What are motor neuron diseases?
Motor neuron diseases (MNDs) are a group of progressive neurological disorders that destroy motor neurons, the cells that control skeletal muscle activity such as walking, breathing, speaking, and swallowing. This group includes diseases such as amyotrophic lateral sclerosis, progressive bulbar palsy, primary lateral sclerosis, progressive muscular atrophy, spinal muscular atrophy, Kennedy's disease, and post-polio syndrome.
Messages or signals from nerve cells in the brain (upper motor neurons) are typically transmitted to nerve cells in the brain stem and spinal cord (lower motor neurons) and then to muscles in the body. Upper motor neurons direct the lower motor neurons to produce muscle movements.
When the muscles cannot receive signals from the lower motor neurons, they begin to weaken and shrink in size (muscle atrophy or wasting). The muscles may also start to spontaneously twitch. These twitches (fasciculations) can be seen and felt below the surface of the skin.
When the lower motor neurons cannot receive signals from the upper motor neurons, it can cause muscle stiffness (spasticity) and overactive reflexes. This can make voluntary movements slow and difficult. Over time, individuals with MNDs may lose the ability to walk or control other movements.
MNDs are classified according to whether the loss of function (degeneration) is inherited (passed down through family genetics); sporadic (no family history); and whether they affect the upper motor neurons, lower motor neurons, or both.
In cases where a motor neuron disease is inherited, it is usually caused by mutations in a single gene. These conditions are usually inherited in one of several patterns:
- Autosomal dominant means that a person needs to inherit only one copy of the defective gene from one parent with the disorder to be at risk of the disease. There is a 50 percent chance that a child of an affected person will inherit the abnormal gene and develop the disease.

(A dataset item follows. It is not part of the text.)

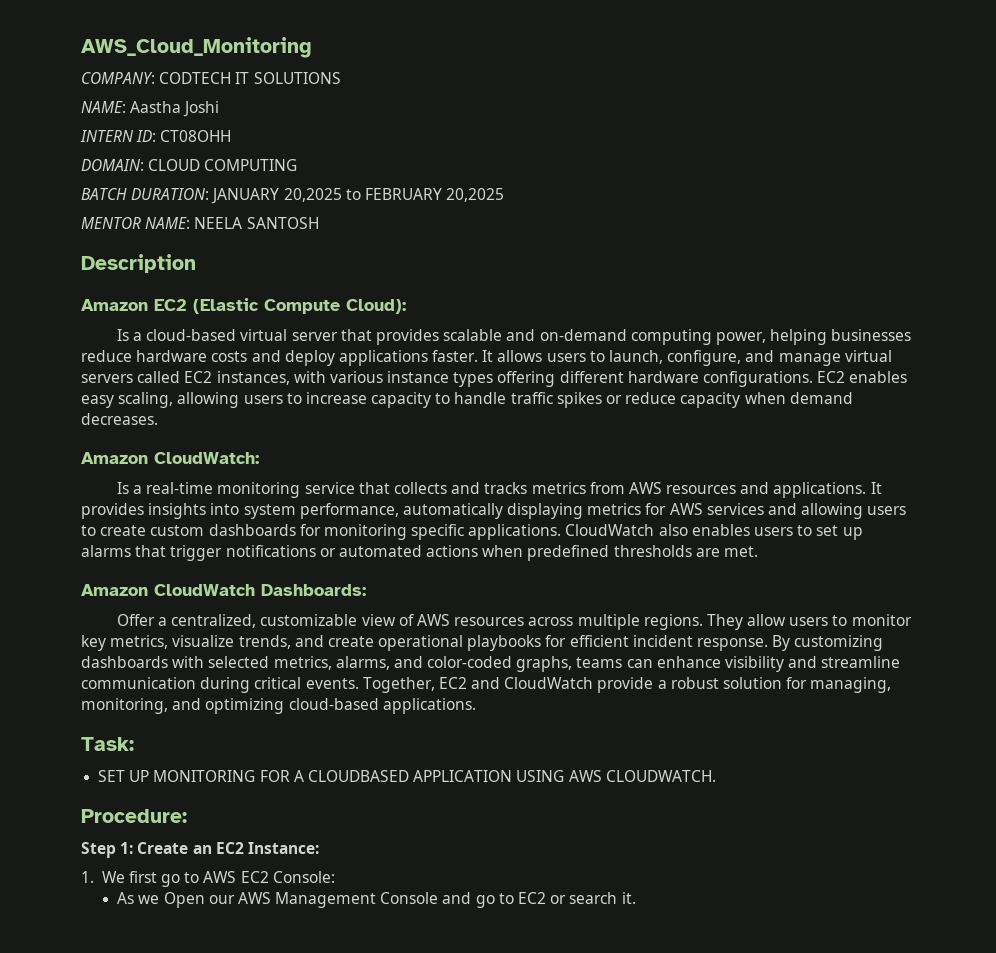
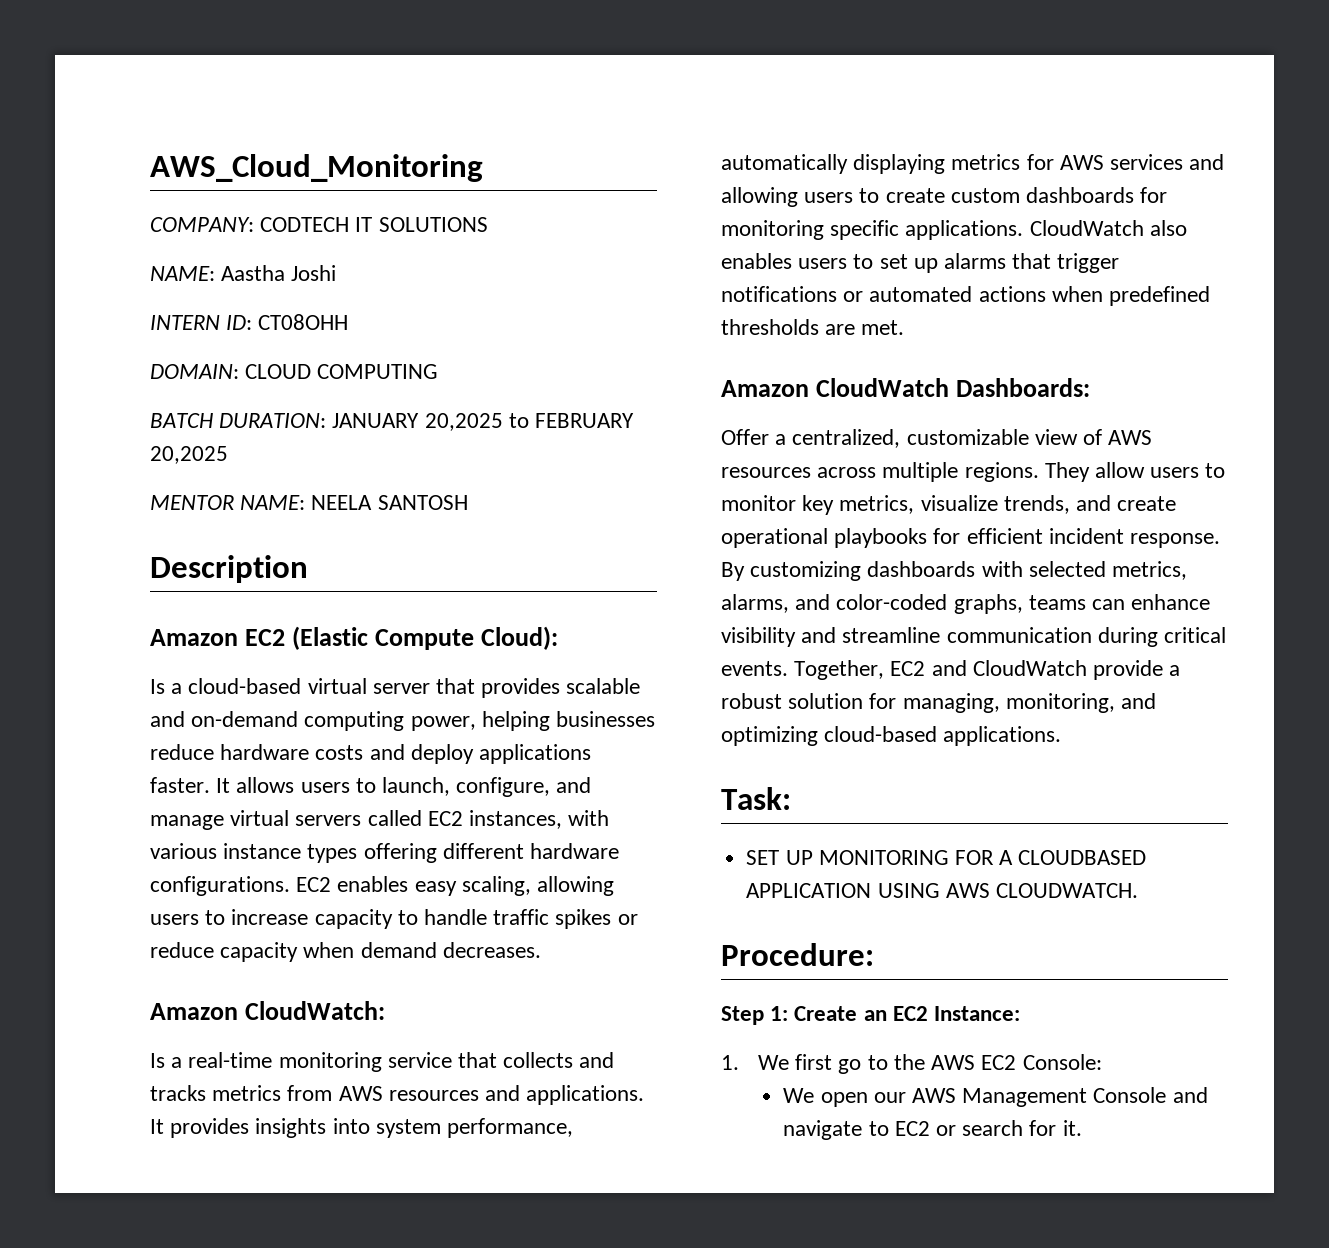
- 1. We first go to AWS EC2 Console:
+ 1. We first go to the AWS EC2 Console:
- As we Open our AWS Management Console and go to EC2 or search it.
+ We open our AWS Management Console and navigate to EC2 or search for it.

- Autosomal recessive means a person must inherit a copy of the defective gene from each parent. These parents are likely to be asymptomatic (without symptoms of the disease). Autosomal recessive diseases often affect more than one person in the same generation (e.g., siblings).
- X-linked inheritance occurs when the female parent carries the gene on one X chromosome and passes the disorder along to male children. Male children inherit an X chromosome from female parent and a Y chromosome from their male parent. Male children have a 50 percent risk of inheriting the abnormal X chromosome and developing the disease. Female children inherit an X chromosome from each parent. Female children have a 50 percent chance of inheriting their female parent's X chromosome and a safe X chromosome from their male parent, which usually makes them asymptomatic carriers of the mutation.
Though there are several types of MNDs, they all cause muscle weakness that gradually worsens over time and leads to disability. In some cases, these diseases are fatal. Respiratory insufficiency, a condition in which the lungs cannot properly take in oxygen or expel carbon dioxide, is a feature of most MNDs. Symptoms may include breathlessness, shortness of breath that occurs while lying down, recurrent chest infections, disturbed sleep, poor concentration and/or memory, confusion, morning headaches, and fatigue.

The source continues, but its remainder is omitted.